## [Task goal]
When you reach the line containing "Emerita or Emeriti." in the data below, begin returning lines exactly as written, and stop once the line containing "- For student" has been returned.

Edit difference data
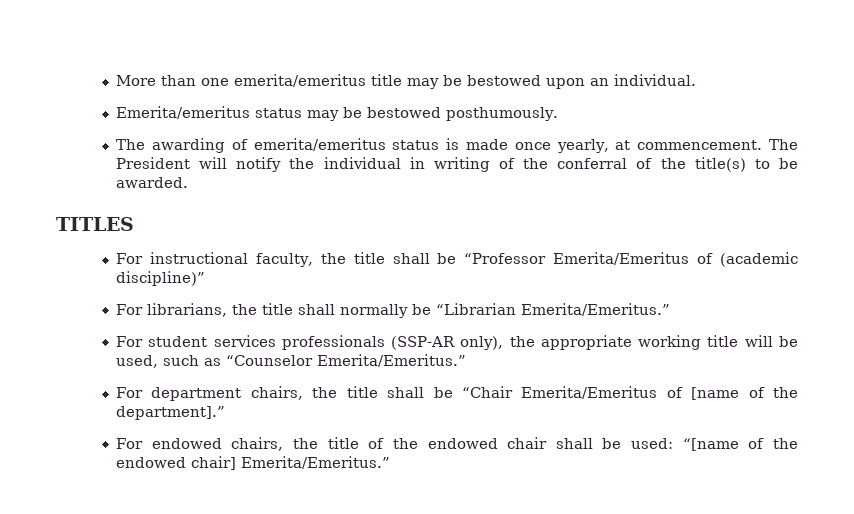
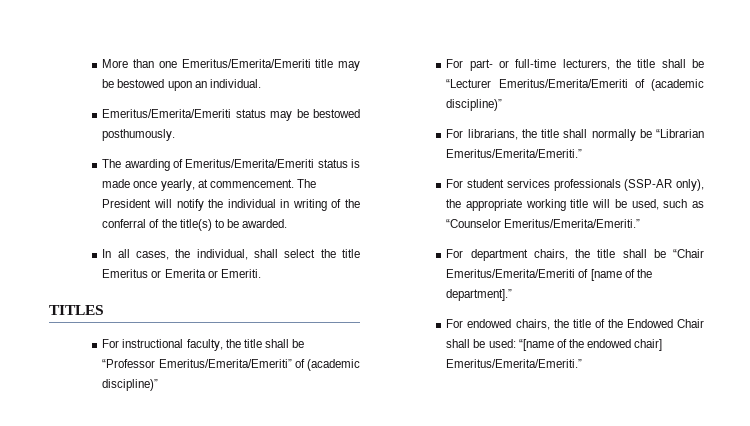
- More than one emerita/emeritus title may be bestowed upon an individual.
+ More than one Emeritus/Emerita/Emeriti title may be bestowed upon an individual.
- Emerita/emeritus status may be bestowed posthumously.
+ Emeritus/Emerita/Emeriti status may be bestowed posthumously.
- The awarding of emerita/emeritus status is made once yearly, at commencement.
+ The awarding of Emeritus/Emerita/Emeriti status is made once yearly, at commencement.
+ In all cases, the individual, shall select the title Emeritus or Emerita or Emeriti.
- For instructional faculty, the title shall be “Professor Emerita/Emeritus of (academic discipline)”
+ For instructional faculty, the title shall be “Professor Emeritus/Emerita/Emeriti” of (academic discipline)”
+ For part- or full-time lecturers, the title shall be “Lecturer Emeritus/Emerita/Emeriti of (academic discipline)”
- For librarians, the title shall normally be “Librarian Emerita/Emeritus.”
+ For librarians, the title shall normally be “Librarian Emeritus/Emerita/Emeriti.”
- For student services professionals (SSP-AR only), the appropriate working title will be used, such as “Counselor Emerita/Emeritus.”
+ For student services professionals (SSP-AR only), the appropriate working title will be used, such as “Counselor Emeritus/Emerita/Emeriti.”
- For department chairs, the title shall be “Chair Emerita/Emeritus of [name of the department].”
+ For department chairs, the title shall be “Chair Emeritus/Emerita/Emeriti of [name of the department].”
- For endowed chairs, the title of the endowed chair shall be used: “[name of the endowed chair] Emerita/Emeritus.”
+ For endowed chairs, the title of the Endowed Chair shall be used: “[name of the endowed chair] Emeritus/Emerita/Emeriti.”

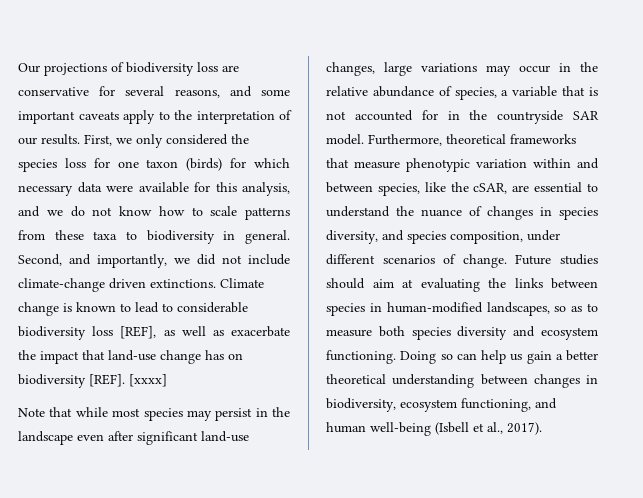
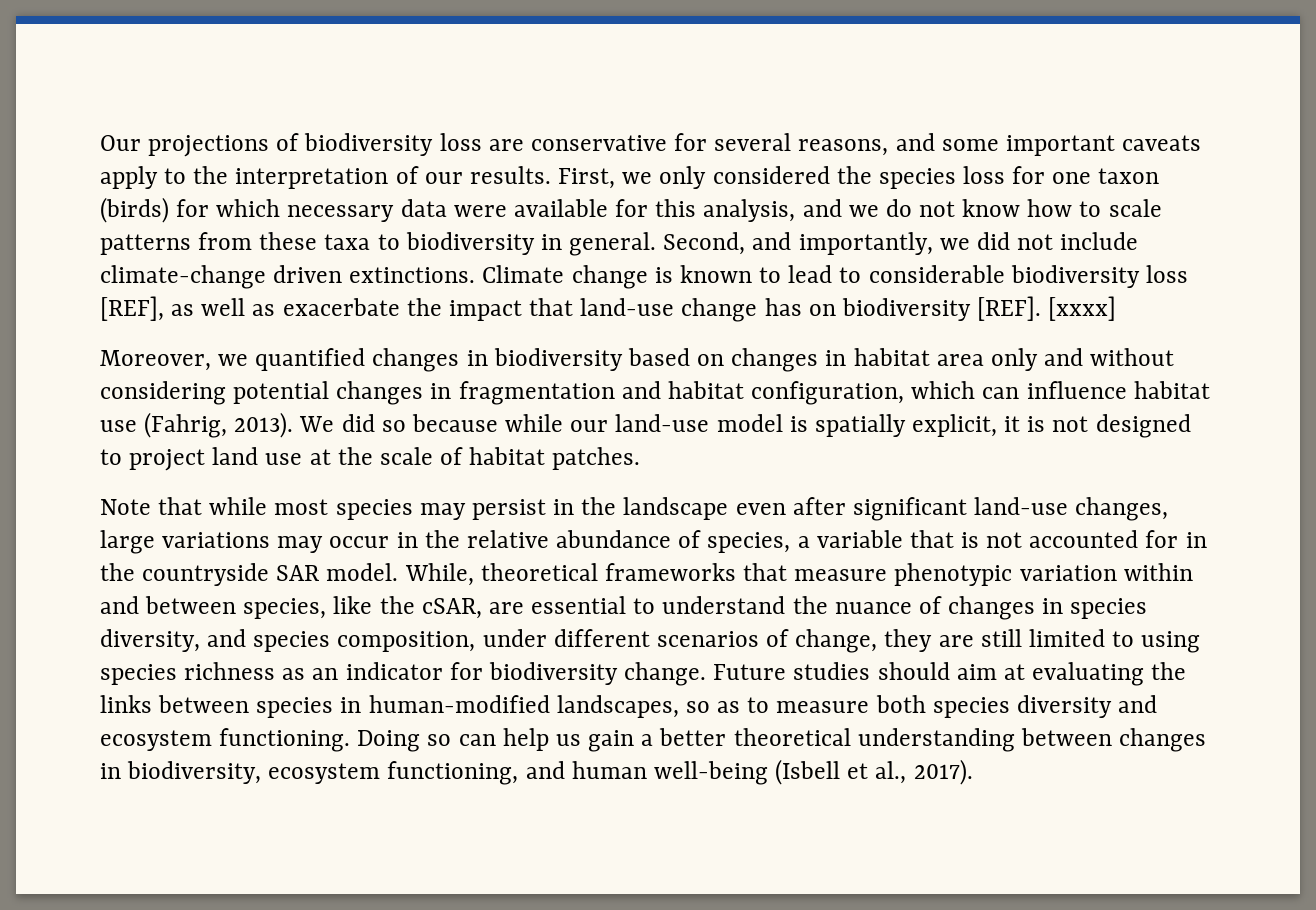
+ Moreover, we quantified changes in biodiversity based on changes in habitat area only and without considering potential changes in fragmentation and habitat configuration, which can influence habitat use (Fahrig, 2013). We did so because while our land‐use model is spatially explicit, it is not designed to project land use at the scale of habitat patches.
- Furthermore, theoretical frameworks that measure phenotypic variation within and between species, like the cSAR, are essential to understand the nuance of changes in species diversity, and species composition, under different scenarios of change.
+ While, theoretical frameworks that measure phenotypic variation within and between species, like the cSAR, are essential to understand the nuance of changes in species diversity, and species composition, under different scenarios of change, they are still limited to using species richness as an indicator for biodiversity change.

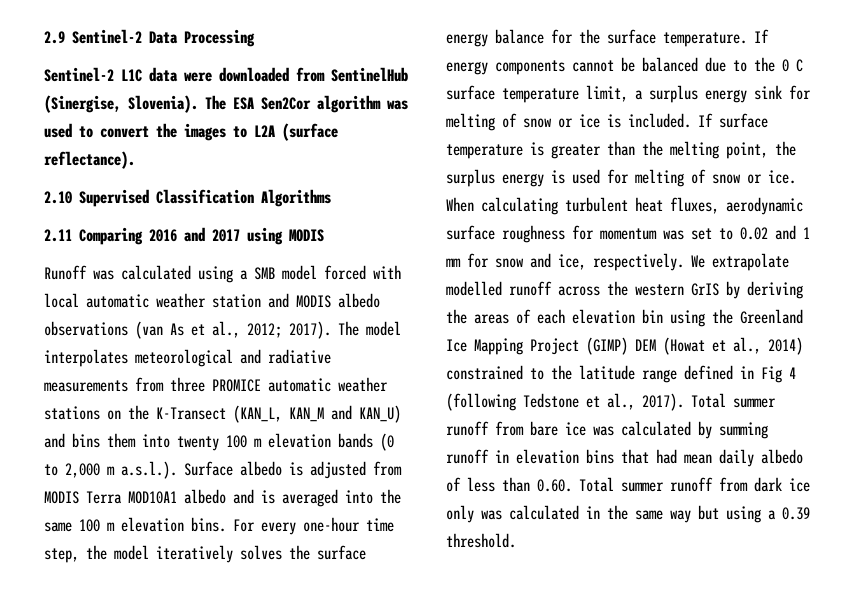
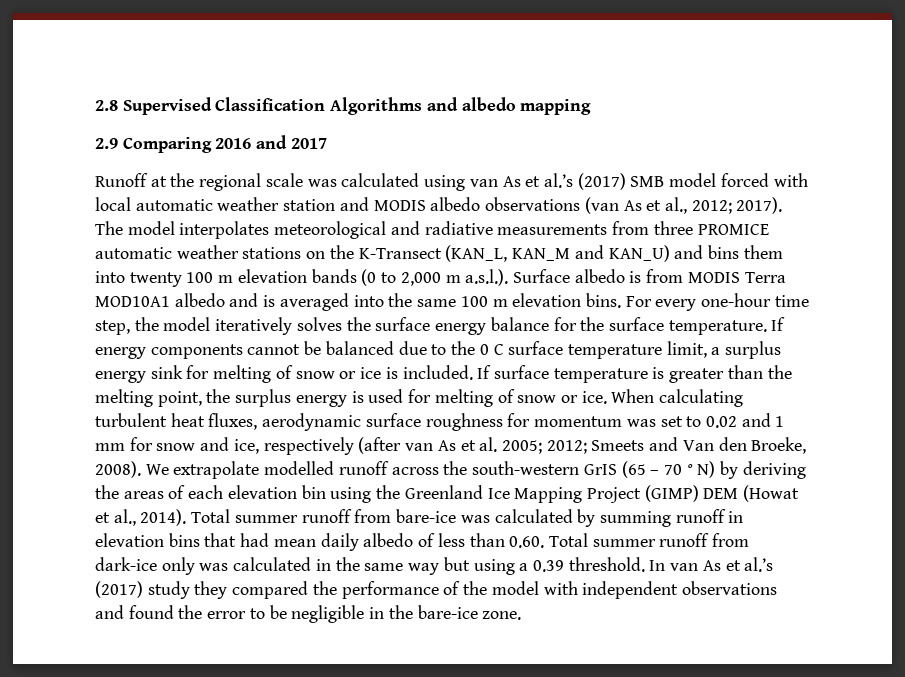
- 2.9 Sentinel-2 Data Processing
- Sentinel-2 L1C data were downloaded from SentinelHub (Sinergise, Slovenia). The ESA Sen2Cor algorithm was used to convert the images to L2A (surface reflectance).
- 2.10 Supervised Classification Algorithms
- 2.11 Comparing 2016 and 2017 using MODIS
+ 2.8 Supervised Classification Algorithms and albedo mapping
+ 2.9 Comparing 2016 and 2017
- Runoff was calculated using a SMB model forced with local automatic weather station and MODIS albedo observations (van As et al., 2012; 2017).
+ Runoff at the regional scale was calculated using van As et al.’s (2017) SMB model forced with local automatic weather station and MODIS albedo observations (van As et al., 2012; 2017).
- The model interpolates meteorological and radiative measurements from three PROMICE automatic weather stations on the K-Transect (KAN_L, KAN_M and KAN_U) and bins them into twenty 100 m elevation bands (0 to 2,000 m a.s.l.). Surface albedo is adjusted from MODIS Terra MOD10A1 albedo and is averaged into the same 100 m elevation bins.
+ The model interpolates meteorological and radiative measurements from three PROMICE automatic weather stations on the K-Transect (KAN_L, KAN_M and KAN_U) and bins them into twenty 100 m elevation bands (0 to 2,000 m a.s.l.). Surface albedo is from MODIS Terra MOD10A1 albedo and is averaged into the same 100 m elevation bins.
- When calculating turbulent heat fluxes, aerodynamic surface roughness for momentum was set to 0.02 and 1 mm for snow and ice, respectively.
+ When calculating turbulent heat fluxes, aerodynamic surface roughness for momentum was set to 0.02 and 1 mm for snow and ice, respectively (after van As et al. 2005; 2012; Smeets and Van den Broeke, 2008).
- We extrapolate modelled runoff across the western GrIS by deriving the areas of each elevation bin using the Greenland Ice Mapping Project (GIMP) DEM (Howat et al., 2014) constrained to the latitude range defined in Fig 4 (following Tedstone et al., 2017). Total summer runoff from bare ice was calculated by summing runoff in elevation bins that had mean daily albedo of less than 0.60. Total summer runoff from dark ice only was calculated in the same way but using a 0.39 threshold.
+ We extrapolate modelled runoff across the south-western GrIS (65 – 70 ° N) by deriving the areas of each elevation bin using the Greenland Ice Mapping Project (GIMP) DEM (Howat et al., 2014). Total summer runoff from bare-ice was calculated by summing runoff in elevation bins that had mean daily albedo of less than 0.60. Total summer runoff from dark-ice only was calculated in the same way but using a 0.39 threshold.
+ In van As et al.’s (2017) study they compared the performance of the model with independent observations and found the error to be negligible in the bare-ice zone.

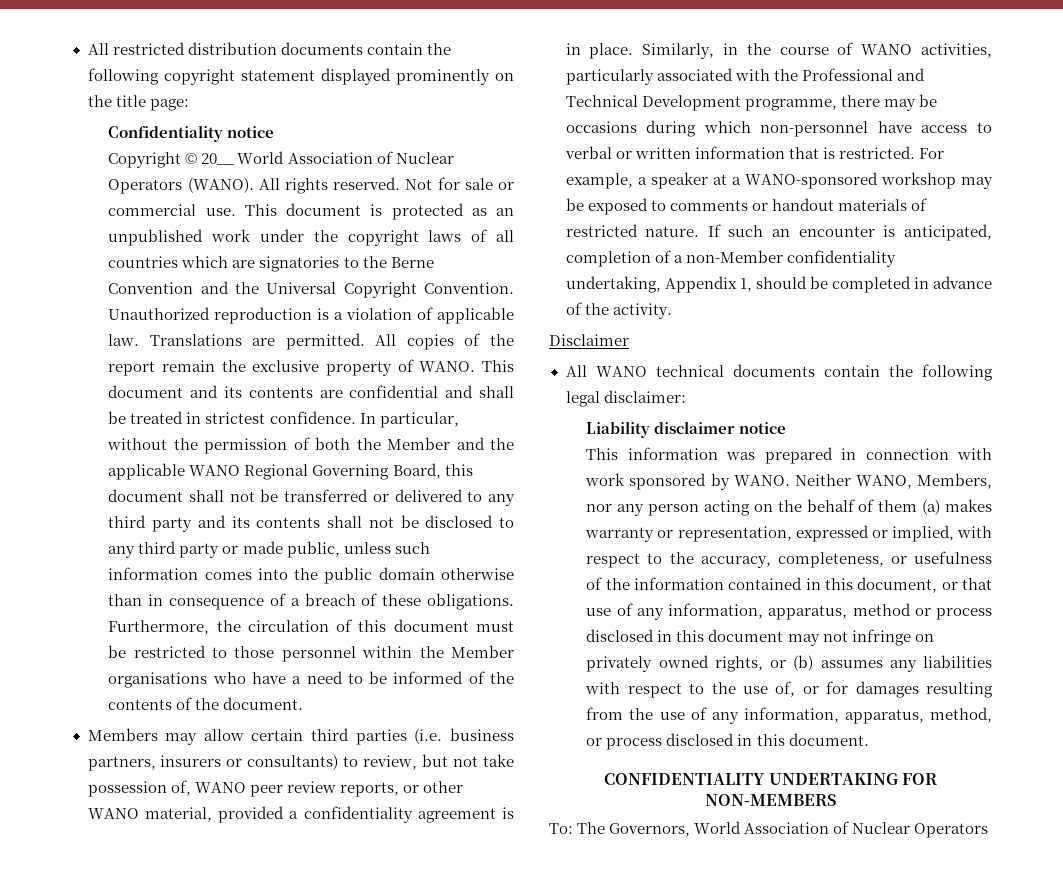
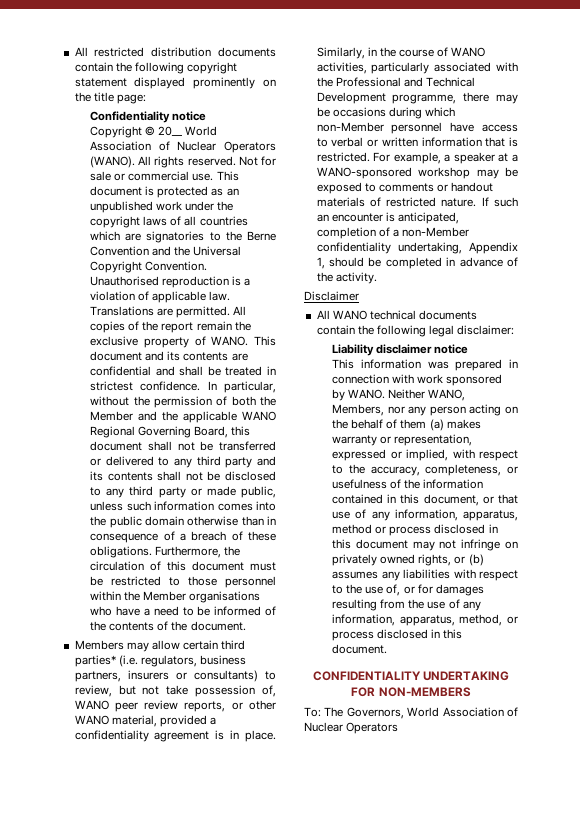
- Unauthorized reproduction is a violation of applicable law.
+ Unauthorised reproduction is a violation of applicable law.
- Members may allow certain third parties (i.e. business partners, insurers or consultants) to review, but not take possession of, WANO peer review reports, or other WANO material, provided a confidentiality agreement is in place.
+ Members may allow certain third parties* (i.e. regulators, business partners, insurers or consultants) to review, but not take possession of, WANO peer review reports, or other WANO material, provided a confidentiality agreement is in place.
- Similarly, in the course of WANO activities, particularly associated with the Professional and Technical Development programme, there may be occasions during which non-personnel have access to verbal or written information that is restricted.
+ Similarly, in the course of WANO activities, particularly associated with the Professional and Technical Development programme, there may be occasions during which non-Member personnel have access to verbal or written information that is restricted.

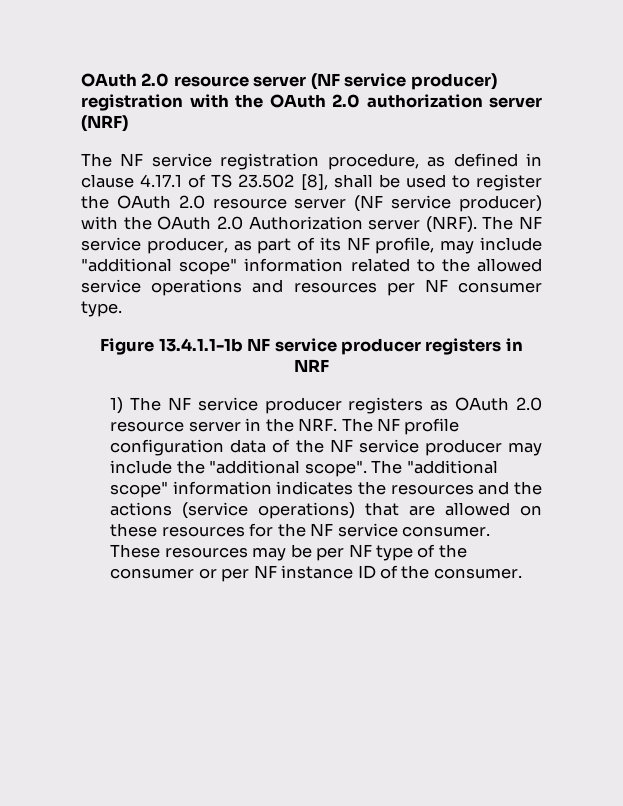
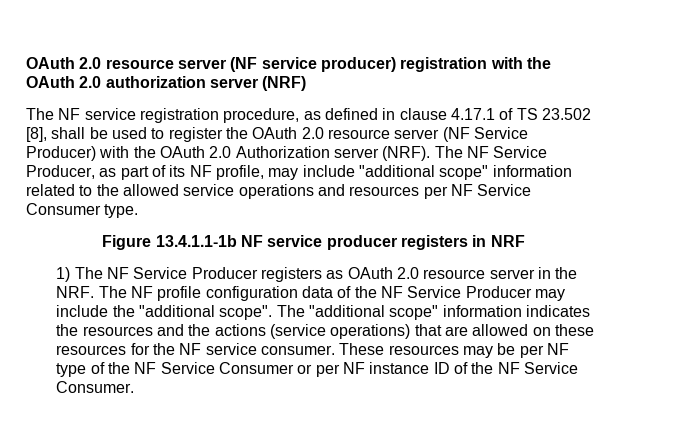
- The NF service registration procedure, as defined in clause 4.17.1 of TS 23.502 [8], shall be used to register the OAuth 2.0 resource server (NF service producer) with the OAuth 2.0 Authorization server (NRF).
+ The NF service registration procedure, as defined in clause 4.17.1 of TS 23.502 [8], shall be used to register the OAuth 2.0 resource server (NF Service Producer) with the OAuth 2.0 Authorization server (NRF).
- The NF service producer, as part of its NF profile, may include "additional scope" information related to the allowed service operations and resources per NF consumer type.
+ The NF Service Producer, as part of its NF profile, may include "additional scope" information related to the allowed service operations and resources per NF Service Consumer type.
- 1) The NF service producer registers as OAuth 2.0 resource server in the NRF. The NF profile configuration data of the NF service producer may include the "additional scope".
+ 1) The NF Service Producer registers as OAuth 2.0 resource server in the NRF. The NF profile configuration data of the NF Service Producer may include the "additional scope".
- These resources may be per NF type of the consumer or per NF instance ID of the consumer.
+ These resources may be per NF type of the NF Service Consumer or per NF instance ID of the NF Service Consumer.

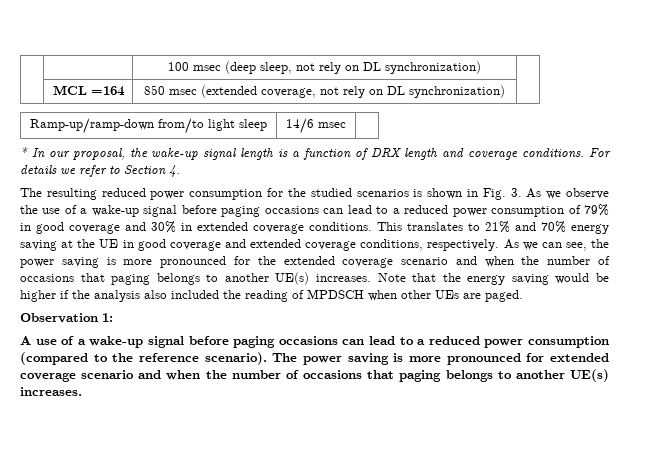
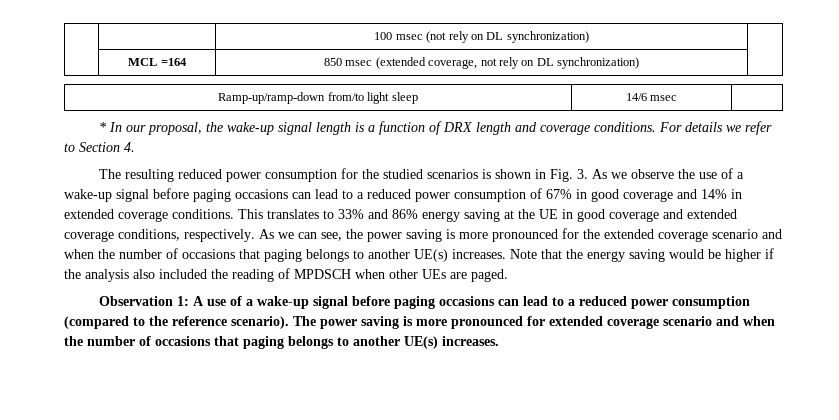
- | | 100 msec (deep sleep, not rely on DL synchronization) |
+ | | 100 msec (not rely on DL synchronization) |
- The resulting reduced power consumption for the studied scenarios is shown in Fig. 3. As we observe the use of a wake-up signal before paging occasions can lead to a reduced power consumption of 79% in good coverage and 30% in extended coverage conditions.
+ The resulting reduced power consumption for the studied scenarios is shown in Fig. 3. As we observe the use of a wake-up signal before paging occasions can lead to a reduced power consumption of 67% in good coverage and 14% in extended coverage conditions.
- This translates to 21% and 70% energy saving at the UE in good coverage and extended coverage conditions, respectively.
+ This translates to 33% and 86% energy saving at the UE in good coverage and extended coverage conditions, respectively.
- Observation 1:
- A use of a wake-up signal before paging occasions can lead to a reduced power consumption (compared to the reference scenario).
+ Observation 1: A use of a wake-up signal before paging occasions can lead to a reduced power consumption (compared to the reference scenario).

## [Solution to this exercise]
+ In all cases, the individual, shall select the title Emeritus or Emerita or Emeriti.
- For instructional faculty, the title shall be “Professor Emerita/Emeritus of (academic discipline)”
+ For instructional faculty, the title shall be “Professor Emeritus/Emerita/Emeriti” of (academic discipline)”
+ For part- or full-time lecturers, the title shall be “Lecturer Emeritus/Emerita/Emeriti of (academic discipline)”
- For librarians, the title shall normally be “Librarian Emerita/Emeritus.”
+ For librarians, the title shall normally be “Librarian Emeritus/Emerita/Emeriti.”
- For student services professionals (SSP-AR only), the appropriate working title will be used, such as “Counselor Emerita/Emeritus.”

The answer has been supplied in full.